Domestic Economy

Single-Digit PPI Makes Debut

Single-Digit PPI Makes Debut
Single-Digit PPI Makes Debut

A single-digit Producer Price Index of 9.3% was recorded for the Iranian month of Shahrivar (August 23-September 22), figures released by the Central Bank of Iran show.

Studies show the PPI rose above 10% once the first phase of Subsidy Reform Plan was implemented in late November 2010 and it continued to rise to 38% in 2011—the highest in five years. PPI inflation grew smaller afterward, reaching 24% in late August 2012 but with the start of fluctuations in the foreign currency market in the same year, a staggering 46.1% PPI inflation was posted in late September 2013—an unprecedented peak since 1995, Financial Tribune’s sister newspaper Donya-e-Eqtesad reported.

Economic policies employed by the incumbent administration over the past two years, including curbing foreign currency fluctuations, have resulted in the reduction of production costs and consequently the fall of PPI. Even the implementation of further phases of Subsidy Reform Plan and energy price hikes in 2014 and 2015 did not lead to a constant change in PPI. The index continues its declining trend and has now landed in the single-digit territory.

Experts link three factors to the declining trend of PPI: stability or decrease of foreign currency rate, recession and low demand in the market and the impact of global falling prices. In fact, the stability of the nominal rate of foreign currency has led to a drop in the value of imports in terms of local currency.

Given the significant role of imported goods in industrial manufacturing, the decline in imports value has caused the PPI to follow suit. Another factor at play in the declining index is the amassed products in major entities.

Recent months have seen customers postpone their purchases in the hope of sanctions relief and its ensuing price falls. Also, the global falling prices of oil have decreased global prices of goods. Most countries are experiencing falling Commodity Price Index, the impact of which seems to have been mirrored in the local market and influenced PPI.

 Importance of PPI

The importance of PPI lies with its predictive content for the future pattern of Consumer Price Index. Changes in PPI are usually reflected in CPI within a short period of time.

PPI gauges the price fluctuations of goods and services for the producer whereas Consumer Price Index measures changes in the price level of a basket of consumer goods and services purchased by households. In other words, PPI is an index of prices measured at the wholesale, or producer level. It shows trends within the wholesale markets (as it was once called the Wholesale Price Index), production industries, and manufacturing industries and commodities markets from the perspective of the seller.

According to Investopedia, PPI can serve multiple roles in improving investment-making decisions because it can serve as a leading indicator for CPI. When producers are faced with input inflation, those rising costs are passed along to the retailers and eventually to the consumer.
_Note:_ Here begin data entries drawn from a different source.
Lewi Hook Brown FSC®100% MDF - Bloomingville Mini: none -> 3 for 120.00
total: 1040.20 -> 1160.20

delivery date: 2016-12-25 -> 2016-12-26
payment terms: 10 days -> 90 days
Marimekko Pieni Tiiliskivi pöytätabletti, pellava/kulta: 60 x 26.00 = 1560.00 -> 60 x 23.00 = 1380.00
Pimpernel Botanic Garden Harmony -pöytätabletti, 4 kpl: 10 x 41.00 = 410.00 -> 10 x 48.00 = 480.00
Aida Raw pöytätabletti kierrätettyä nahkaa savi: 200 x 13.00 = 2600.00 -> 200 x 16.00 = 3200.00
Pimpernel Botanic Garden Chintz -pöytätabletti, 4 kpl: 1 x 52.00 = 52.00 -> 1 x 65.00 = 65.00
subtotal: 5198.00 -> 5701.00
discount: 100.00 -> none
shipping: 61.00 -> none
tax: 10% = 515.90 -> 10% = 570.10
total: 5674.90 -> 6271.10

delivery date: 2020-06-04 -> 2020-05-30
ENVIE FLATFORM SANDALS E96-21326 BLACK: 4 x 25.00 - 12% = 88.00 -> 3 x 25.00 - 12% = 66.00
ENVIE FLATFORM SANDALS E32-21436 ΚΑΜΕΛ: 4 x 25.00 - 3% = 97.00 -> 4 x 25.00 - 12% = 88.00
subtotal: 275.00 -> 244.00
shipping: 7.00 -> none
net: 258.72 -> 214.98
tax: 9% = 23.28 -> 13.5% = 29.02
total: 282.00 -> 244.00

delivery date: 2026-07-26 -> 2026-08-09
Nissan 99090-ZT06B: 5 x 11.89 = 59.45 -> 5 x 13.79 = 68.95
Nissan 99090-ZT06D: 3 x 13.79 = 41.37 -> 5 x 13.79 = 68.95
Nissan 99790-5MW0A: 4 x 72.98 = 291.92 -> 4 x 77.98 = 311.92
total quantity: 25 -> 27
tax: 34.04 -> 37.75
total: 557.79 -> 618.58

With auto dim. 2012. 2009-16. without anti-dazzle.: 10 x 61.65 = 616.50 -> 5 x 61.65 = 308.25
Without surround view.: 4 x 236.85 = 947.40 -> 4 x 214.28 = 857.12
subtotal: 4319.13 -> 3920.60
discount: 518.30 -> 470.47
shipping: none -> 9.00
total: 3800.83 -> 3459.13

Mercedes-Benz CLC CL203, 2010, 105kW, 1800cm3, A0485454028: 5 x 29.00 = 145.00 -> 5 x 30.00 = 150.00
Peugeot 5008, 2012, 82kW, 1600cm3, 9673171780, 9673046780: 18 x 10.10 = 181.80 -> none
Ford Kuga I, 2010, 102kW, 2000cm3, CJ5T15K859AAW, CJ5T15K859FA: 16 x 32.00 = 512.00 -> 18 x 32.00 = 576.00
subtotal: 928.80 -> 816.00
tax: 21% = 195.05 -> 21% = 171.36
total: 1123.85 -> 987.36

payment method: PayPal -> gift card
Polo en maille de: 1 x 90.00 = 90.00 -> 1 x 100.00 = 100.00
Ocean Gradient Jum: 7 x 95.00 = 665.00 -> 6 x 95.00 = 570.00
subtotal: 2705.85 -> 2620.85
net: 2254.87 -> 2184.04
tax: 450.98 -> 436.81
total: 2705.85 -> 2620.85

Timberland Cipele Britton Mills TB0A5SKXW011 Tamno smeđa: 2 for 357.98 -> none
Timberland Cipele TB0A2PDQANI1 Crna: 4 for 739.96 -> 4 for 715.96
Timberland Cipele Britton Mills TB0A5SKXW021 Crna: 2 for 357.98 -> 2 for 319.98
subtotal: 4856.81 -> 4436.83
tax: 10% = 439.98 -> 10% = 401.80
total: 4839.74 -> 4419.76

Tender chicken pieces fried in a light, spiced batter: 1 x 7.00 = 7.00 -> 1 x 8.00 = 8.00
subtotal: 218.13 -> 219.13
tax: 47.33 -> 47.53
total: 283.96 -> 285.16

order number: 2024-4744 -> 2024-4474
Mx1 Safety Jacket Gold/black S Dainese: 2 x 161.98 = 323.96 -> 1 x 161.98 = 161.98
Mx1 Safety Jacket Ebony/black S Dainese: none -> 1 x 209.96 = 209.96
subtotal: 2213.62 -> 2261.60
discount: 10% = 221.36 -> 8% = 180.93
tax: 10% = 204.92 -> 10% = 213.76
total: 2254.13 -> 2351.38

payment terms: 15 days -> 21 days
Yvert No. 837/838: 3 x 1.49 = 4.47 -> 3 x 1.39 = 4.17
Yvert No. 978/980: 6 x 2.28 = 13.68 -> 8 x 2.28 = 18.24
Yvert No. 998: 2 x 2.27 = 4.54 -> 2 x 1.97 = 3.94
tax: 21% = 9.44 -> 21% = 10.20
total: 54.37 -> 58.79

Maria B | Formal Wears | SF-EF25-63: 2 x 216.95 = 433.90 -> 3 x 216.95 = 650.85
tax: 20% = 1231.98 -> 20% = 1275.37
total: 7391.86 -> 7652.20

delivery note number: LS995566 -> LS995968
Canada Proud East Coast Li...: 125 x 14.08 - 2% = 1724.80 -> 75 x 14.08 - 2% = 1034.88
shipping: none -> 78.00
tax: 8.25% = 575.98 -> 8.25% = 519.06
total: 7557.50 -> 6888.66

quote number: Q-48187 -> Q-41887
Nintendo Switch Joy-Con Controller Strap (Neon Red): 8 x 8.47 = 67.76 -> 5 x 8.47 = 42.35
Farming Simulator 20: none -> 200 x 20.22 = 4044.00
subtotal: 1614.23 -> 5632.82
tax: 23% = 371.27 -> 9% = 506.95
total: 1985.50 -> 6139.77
Furthermore, PPI presents the inflation picture from a different perspective than CPI. Although changes in consumer prices are important for consumers, tracking PPI allows one to determine the cause of the changes in CPI. If, for example, CPI increases at a much faster rate than PPI, such a situation could indicate that factors other than inflation may be causing retailers to increase their prices. However, if CPI and PPI increase in tandem, retailers may be simply attempting to maintain their operating margins.

All in all, a decrease in PPI is one of the signs of a probable slow-down in the CPI in future months. Almost a perfect correlation exists between CPI and PPI.

 Latest CPI Figures

The goods and services Consumer Price Index for urban areas increased 15.1% in the 12-month period until September 22, which marks the end of the Iranian month of Shahrivar, compared to the same period of last year, according to the latest report by the CBI.

The overall CPI (using 2011 as the base year) stood at 225.7 in this period, indicating a 0.6% growth compared with the previous month. A year-on-year increase of 11.7% was registered in the index compared with the similar month of last year. Earlier, the Statistical Center of Iran put the inflation rate for the month of Shahrivar at 13.6%.

Also, the Consumer Price Index for rural areas of the same period increased 12.9% compared to the corresponding period last year—down 0.1% compared to a month earlier, the Statistical Center of Iran reported. The overall index (using 2011 as the base year) stood at 227 in Shahrivar, indicating 0.3% growth compared with the previous month. Year-on-year increase of 11.1% was recorded for the index compared with last year’s similar month—0.7% lower than the changes recorded in the preceding month. Figures by CBI on Consumer Price Index for rural areas have not been released yet.